À un mois d'une rencontre avec la ministre de l'Éducation, des étudiants, des professeurs et des syndicats qui se mobilisent contre la hausse des frais de scolarité dans les universités du Québec tiennent une journée d'étude.

Dimanche, étudiants, professeurs et syndicats se sont réunis en vue d'un colloque sur la question qui se tiendra le 6 décembre prochain. Il regroupera plusieurs partenaires du milieu de l'éducation. La ministre de l'Éducation, Line Beauchamp, devrait y être présente.

Les participants ont rapidement fait consensus dimanche. Le groupe affirme que l'augmentation des frais de scolarité ne fera qu'aggraver la situation financière précaire des étudiants et de leur famille.

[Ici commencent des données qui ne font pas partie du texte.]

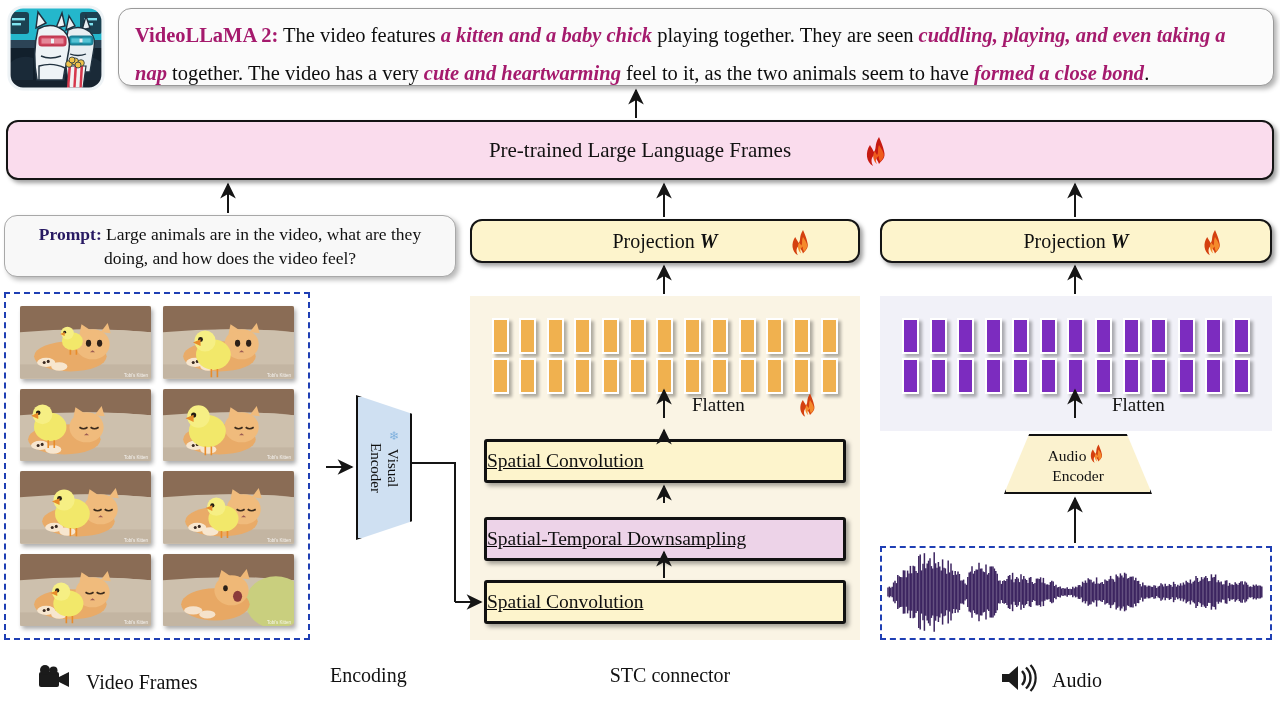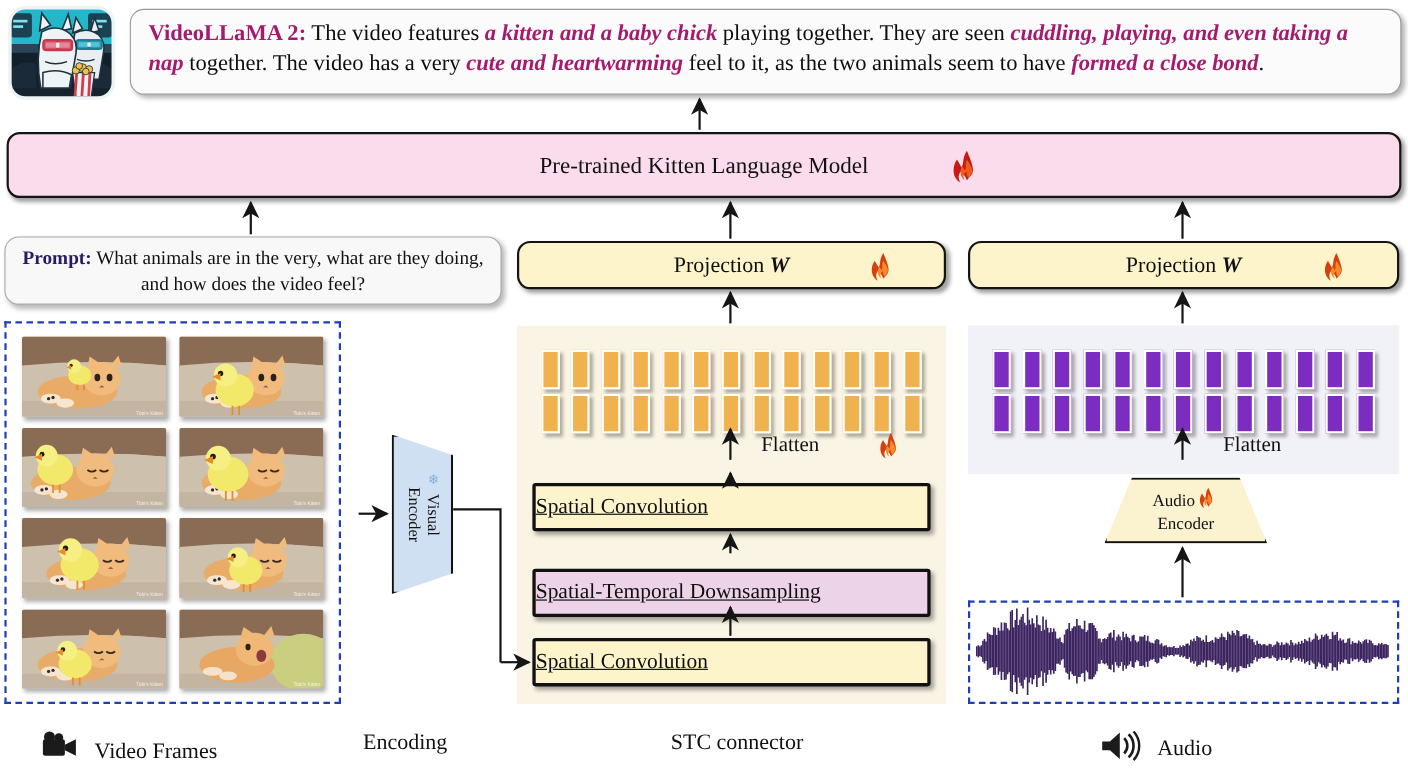"VideoLLaMA 2: The video features" #caption { line-height: 28px -> 38px }
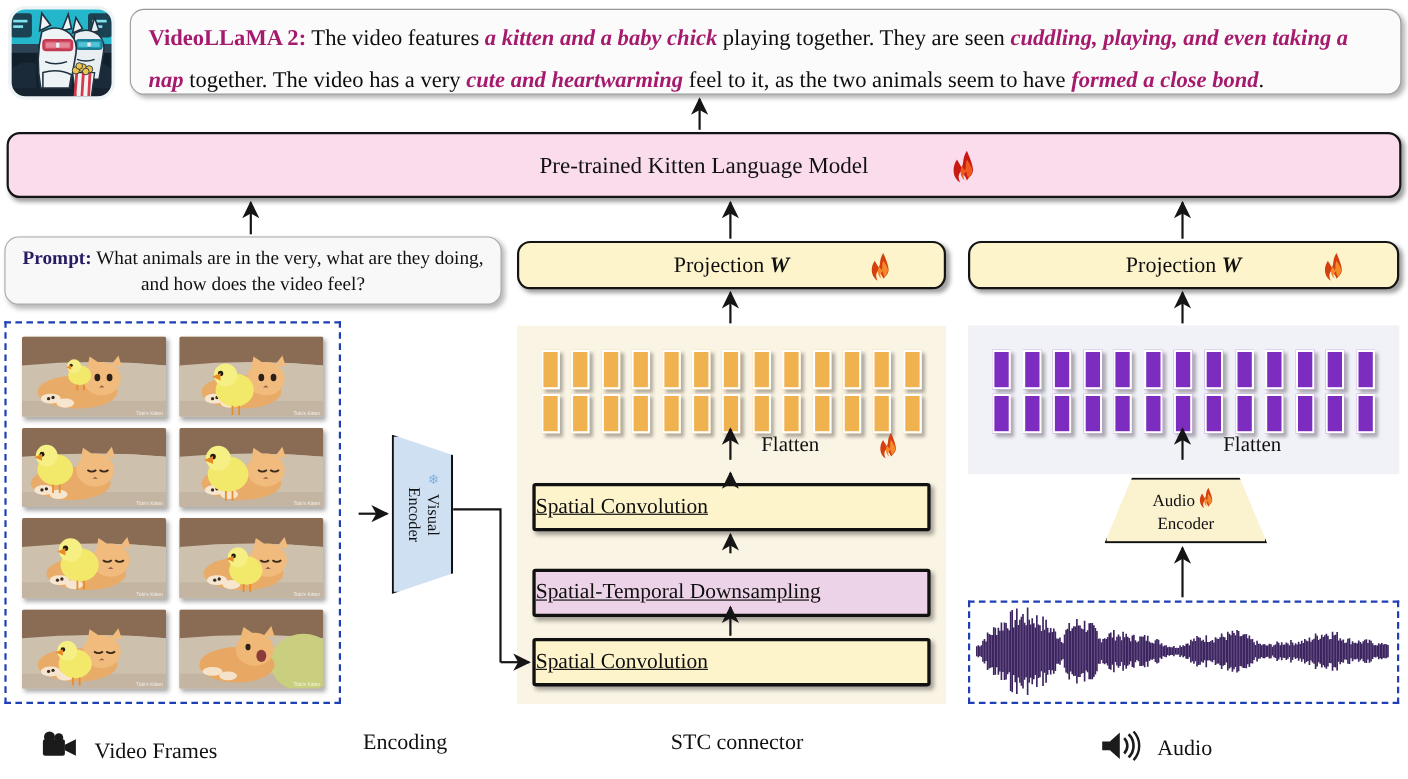"Pre-trained Kitten Language Model" span.lbl { text: Kitten Language Model -> Large Language Frames }
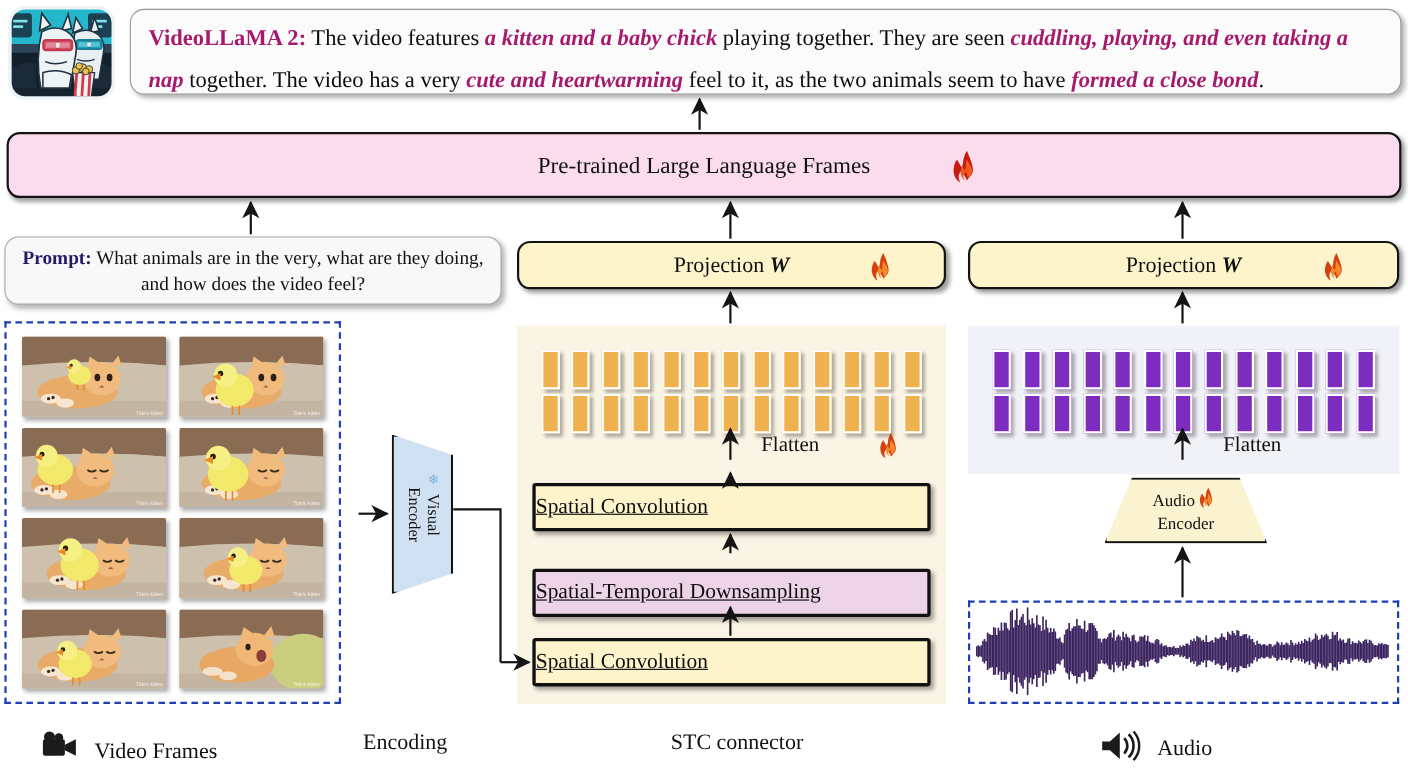"What animals are in the" span { text: What animals are in the very -> Large animals are in the video }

Pour sa part, le président de la Fédération étudiante universitaire, Louis-Philippe Savoie, estime que l'endettement des étudiants nuit au développement social et économique du Québec. Il rappelle qu'en ce qui concerne un étudiant au baccalauréat, la moyenne de la dette à la fin des études est de plus de 15 000 $.

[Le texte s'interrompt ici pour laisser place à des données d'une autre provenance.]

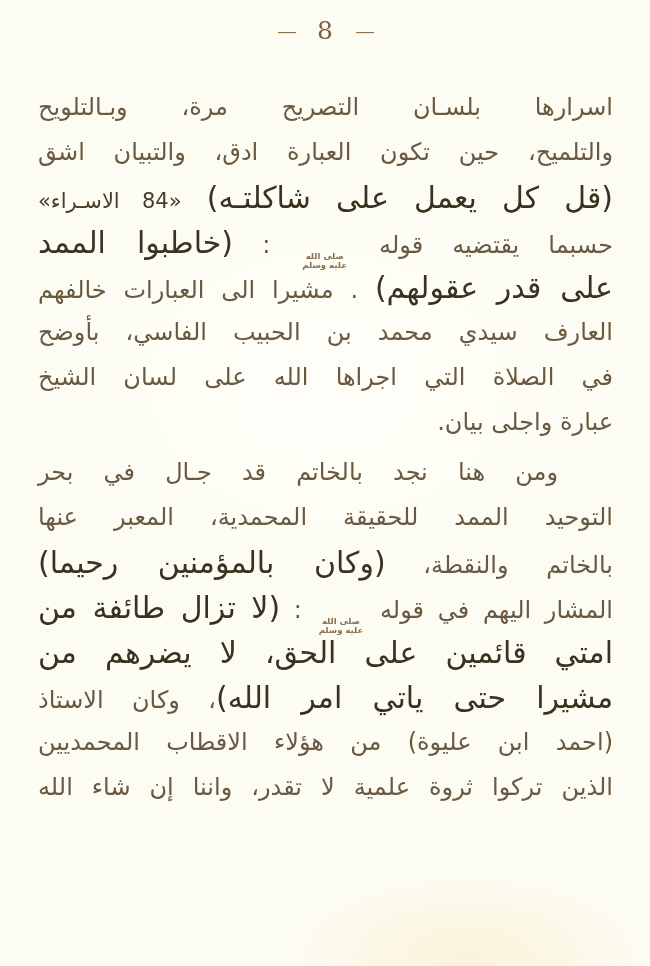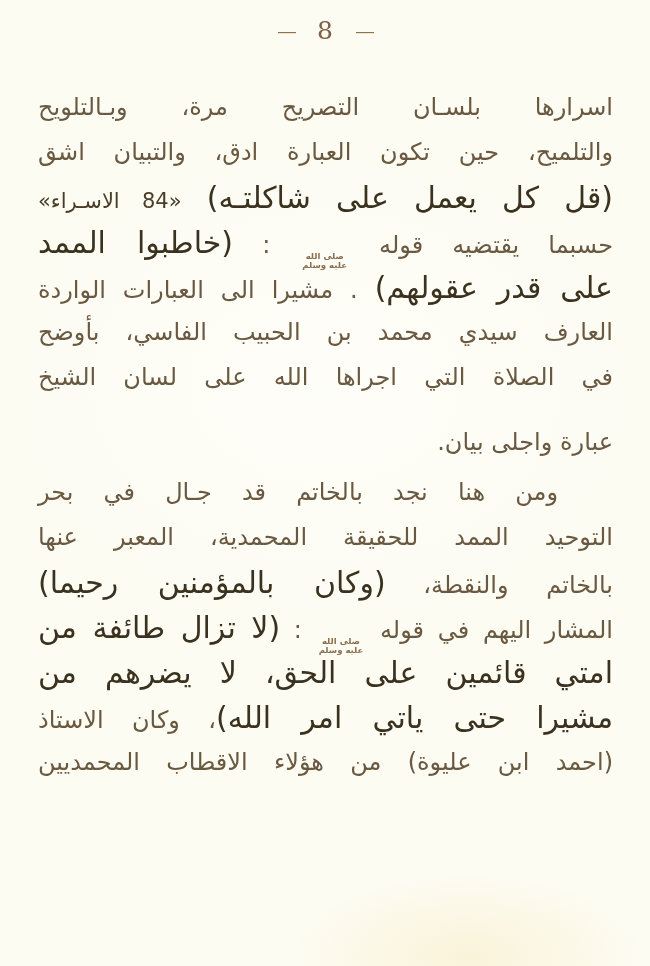". مشيرا الى العبارات الواردة" span.reg { text: الواردة -> خالفهم }
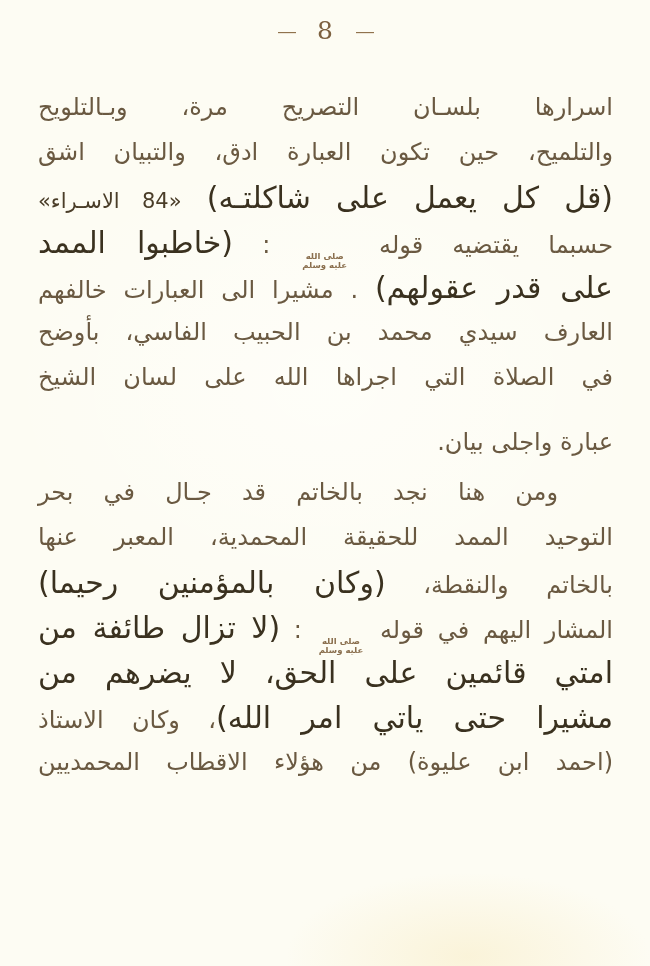"عبارة واجلى بيان." .line.end { margin-top: 20px -> none }
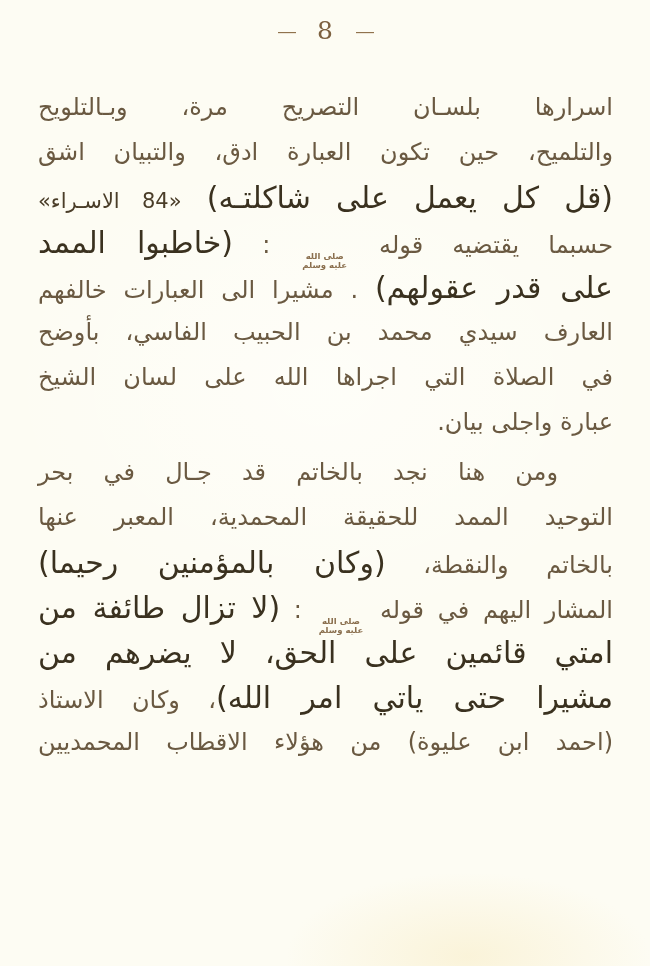"الذين تركوا ثروة علمية لا" p.line { html: none -> <p><span>الذين تركوا ثروة علمية لا تقدر، واننا إن شاء الله</span></p> }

Les impacts d'une telle dette se font ressentir sur la cote de crédit, mais aussi retardent certains projets de vie comme l'achat d'une maison, la fondation d'une famille ou la création d'une entreprise.

« C'est vraiment scier les jambes de la relève québécoise que de choisir d'endetter ce qui va être la prochaine classe moyenne. » — Louis-Philippe Savoie

Le budget Bachand déposé en mars dernier prévoit la poursuite de la hausse des frais de scolarité dès 2012.